How to complete this task
Report all lines in the records that hold the string "display".

Input material: Begin

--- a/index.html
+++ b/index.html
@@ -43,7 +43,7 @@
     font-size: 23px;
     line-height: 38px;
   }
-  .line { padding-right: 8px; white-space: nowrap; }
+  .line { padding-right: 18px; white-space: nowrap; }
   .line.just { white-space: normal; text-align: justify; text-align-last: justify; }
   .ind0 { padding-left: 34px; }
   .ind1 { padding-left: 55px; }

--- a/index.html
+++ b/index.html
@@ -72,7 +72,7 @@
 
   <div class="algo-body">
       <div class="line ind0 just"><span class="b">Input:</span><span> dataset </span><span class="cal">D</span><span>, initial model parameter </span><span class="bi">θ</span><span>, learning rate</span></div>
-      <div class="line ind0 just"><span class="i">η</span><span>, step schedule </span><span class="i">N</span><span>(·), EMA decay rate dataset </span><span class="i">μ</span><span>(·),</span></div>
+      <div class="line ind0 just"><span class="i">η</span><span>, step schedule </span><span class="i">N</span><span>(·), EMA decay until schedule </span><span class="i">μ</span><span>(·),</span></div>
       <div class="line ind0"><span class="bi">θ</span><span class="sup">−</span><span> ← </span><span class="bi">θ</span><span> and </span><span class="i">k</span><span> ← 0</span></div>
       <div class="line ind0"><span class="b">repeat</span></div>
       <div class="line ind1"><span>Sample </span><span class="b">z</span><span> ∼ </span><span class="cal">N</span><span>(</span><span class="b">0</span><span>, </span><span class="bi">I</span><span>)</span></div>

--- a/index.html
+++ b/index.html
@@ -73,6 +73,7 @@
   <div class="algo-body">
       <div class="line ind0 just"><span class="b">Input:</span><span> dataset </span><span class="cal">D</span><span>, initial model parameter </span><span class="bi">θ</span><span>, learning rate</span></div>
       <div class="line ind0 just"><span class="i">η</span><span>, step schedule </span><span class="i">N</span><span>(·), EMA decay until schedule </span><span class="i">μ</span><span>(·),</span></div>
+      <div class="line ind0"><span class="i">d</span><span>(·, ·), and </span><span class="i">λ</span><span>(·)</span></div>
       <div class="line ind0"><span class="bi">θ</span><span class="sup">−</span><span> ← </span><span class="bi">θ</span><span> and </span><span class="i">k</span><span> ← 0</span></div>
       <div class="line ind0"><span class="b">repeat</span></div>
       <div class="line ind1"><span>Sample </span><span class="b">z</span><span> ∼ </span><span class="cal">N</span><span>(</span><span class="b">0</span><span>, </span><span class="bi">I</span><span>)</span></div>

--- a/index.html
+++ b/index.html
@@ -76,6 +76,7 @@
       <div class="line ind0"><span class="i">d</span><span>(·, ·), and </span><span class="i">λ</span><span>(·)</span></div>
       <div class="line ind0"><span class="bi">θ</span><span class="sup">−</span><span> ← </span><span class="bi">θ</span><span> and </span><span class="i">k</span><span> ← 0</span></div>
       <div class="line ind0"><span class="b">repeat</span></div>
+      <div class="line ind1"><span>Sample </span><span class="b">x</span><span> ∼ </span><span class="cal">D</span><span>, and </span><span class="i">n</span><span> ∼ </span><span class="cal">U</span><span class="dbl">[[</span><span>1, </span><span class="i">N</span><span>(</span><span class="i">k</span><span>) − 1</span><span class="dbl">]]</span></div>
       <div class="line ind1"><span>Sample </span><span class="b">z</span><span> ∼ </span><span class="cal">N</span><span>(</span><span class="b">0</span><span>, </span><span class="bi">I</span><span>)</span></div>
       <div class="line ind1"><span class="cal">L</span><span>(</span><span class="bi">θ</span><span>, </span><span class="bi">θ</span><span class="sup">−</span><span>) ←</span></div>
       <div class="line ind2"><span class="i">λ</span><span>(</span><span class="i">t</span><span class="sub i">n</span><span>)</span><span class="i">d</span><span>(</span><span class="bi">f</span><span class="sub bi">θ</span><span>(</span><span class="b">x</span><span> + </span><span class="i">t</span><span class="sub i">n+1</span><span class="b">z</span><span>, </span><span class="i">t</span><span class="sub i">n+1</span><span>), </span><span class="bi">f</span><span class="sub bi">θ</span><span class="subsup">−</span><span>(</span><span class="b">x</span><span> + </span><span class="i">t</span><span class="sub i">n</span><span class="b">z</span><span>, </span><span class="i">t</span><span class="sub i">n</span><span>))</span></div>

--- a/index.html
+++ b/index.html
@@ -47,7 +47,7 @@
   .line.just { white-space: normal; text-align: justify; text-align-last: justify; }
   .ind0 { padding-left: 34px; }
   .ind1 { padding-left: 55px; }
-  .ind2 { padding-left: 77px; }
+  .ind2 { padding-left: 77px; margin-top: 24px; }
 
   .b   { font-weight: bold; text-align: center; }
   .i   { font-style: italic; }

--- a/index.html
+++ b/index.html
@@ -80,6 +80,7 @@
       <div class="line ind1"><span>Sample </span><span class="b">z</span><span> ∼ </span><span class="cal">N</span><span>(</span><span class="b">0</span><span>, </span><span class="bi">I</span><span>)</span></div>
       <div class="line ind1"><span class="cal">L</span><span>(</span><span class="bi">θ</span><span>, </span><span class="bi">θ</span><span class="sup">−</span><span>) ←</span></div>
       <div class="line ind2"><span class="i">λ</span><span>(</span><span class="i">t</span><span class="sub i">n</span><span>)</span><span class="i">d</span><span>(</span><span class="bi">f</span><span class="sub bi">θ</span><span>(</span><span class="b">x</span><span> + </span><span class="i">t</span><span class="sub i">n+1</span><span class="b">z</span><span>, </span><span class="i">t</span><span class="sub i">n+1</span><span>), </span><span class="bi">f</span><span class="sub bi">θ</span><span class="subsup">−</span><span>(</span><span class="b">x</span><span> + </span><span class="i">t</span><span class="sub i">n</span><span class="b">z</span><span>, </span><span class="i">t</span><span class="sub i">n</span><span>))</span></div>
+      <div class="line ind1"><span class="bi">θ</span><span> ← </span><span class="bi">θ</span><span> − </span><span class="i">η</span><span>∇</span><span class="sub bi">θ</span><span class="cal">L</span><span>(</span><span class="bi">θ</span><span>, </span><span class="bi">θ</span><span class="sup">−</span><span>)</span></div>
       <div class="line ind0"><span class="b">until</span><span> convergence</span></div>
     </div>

Input material: End
Input material: Begin

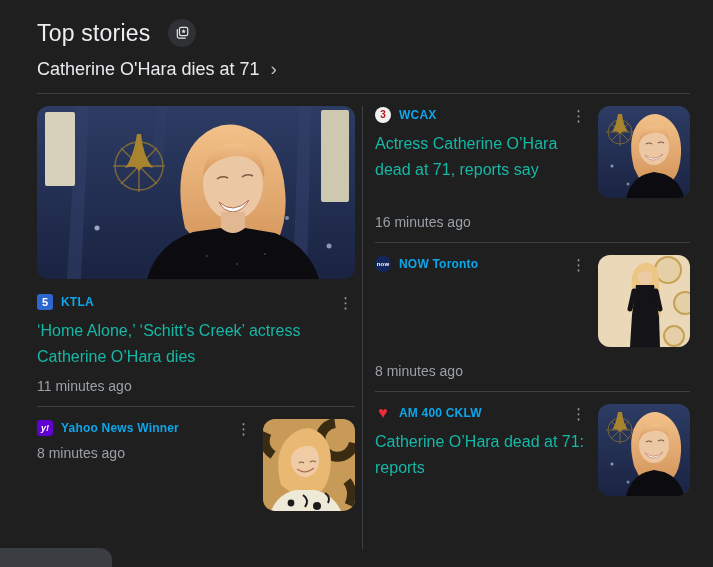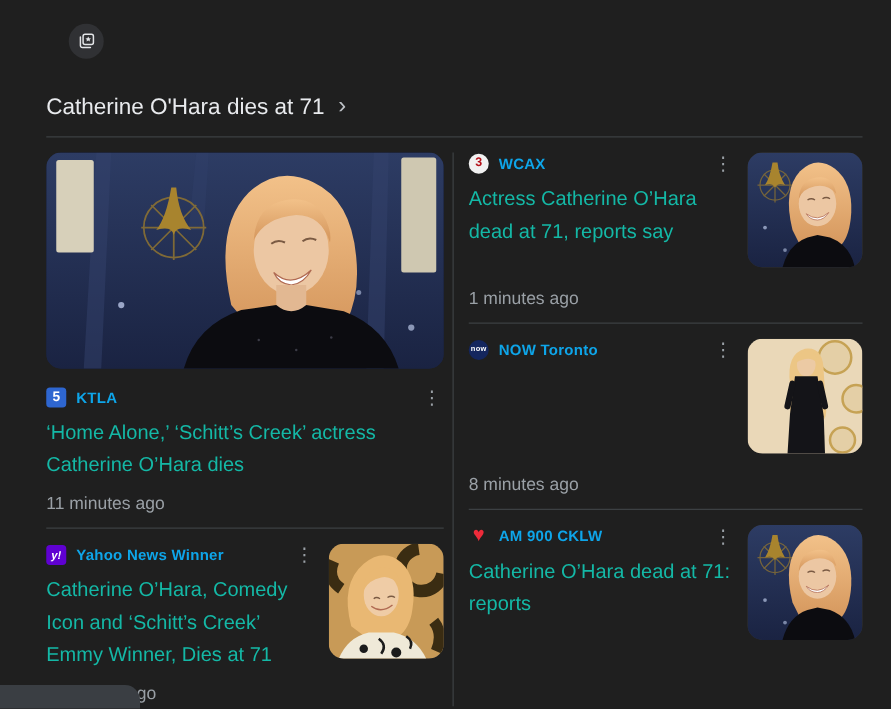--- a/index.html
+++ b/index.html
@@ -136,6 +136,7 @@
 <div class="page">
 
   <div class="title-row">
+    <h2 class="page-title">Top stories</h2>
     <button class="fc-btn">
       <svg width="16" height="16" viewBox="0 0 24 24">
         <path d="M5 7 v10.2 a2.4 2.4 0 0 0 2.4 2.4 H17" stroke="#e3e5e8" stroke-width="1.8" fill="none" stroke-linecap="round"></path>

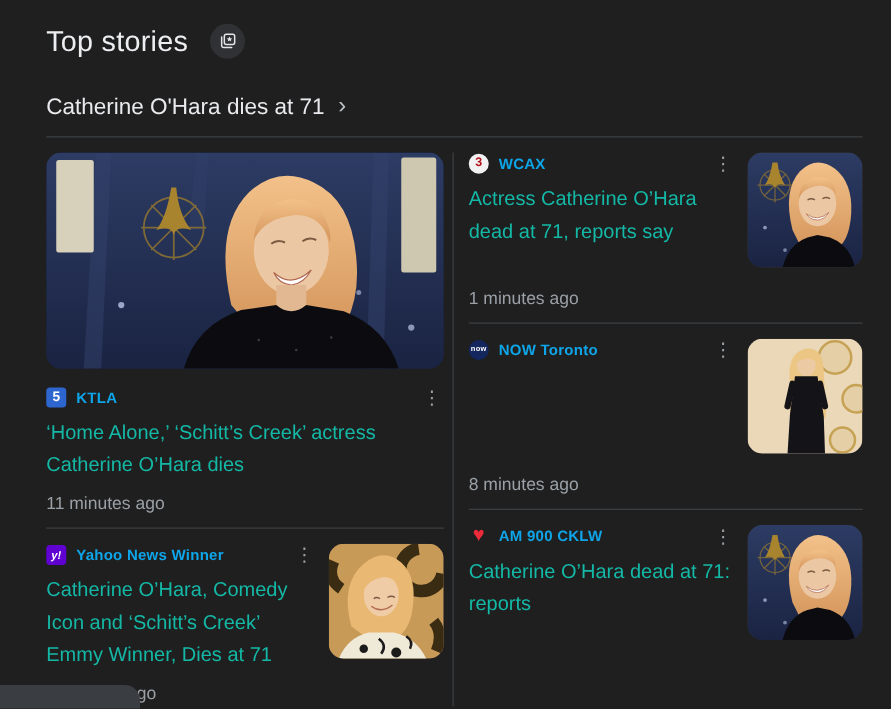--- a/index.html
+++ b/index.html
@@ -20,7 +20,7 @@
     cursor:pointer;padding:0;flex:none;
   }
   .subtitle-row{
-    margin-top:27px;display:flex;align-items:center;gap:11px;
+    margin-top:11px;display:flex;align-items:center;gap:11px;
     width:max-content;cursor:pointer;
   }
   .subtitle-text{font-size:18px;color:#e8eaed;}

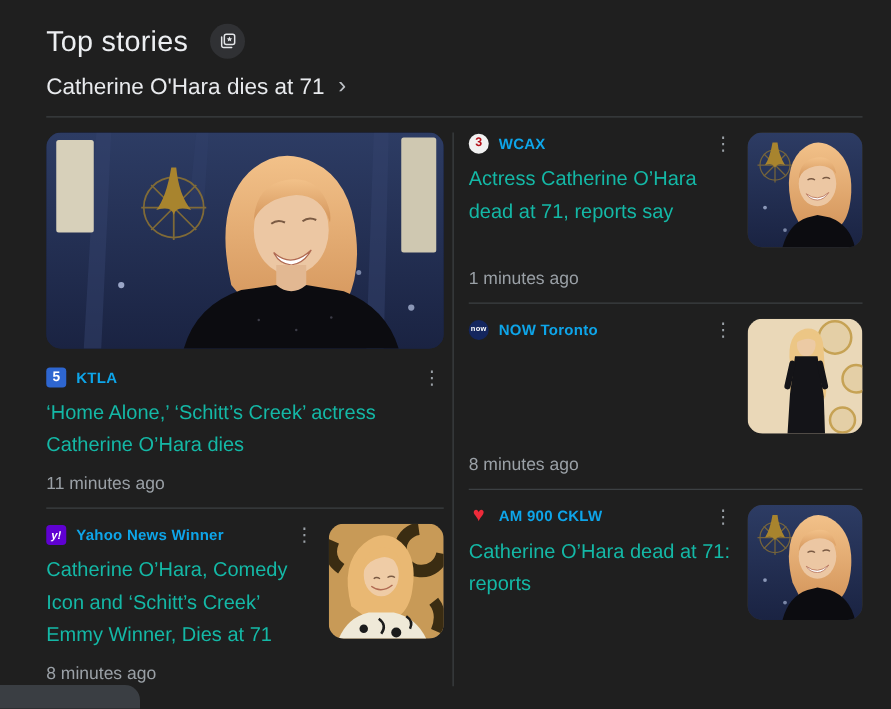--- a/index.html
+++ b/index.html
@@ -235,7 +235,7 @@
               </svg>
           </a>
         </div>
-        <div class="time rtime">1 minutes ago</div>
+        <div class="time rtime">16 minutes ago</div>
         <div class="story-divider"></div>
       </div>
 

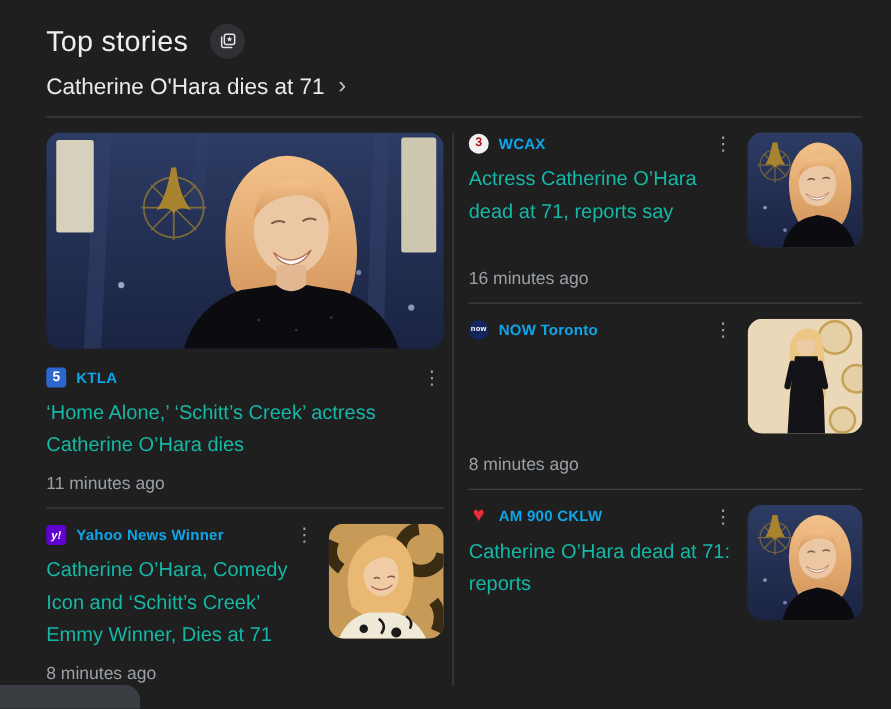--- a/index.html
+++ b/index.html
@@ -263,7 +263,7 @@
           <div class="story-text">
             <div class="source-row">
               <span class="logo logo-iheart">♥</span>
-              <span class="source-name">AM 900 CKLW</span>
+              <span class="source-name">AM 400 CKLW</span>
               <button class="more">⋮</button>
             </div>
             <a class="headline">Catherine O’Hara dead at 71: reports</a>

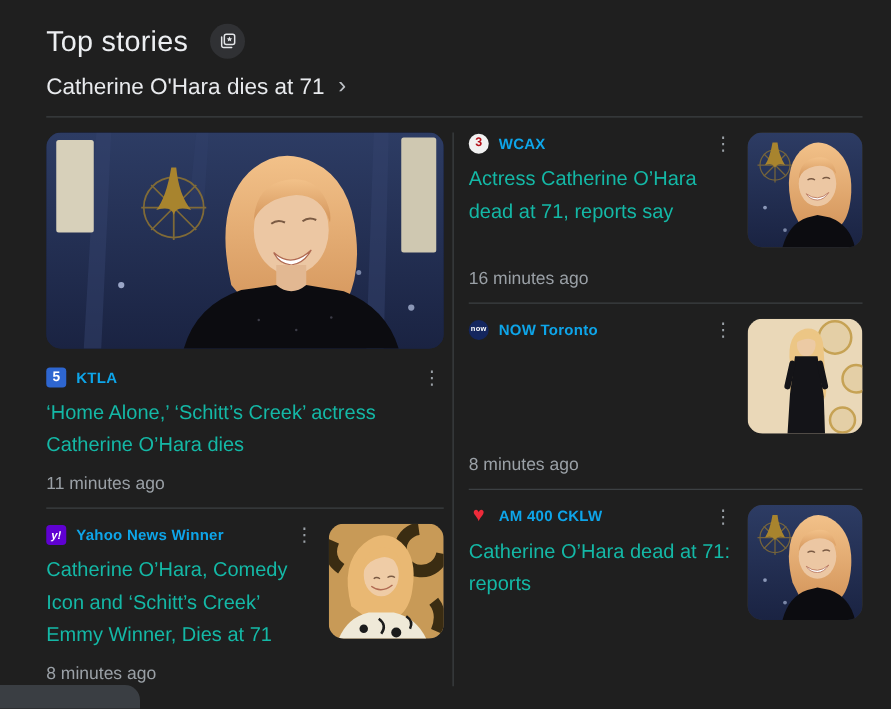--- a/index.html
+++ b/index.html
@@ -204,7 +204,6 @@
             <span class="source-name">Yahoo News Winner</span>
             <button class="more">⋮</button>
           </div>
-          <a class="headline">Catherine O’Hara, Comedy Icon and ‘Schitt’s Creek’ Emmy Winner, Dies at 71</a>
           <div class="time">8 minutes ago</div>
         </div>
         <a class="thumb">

Input material: End

Output
-    margin-top:27px;display:flex;align-items:center;gap:11px;
+    margin-top:11px;display:flex;align-items:center;gap:11px;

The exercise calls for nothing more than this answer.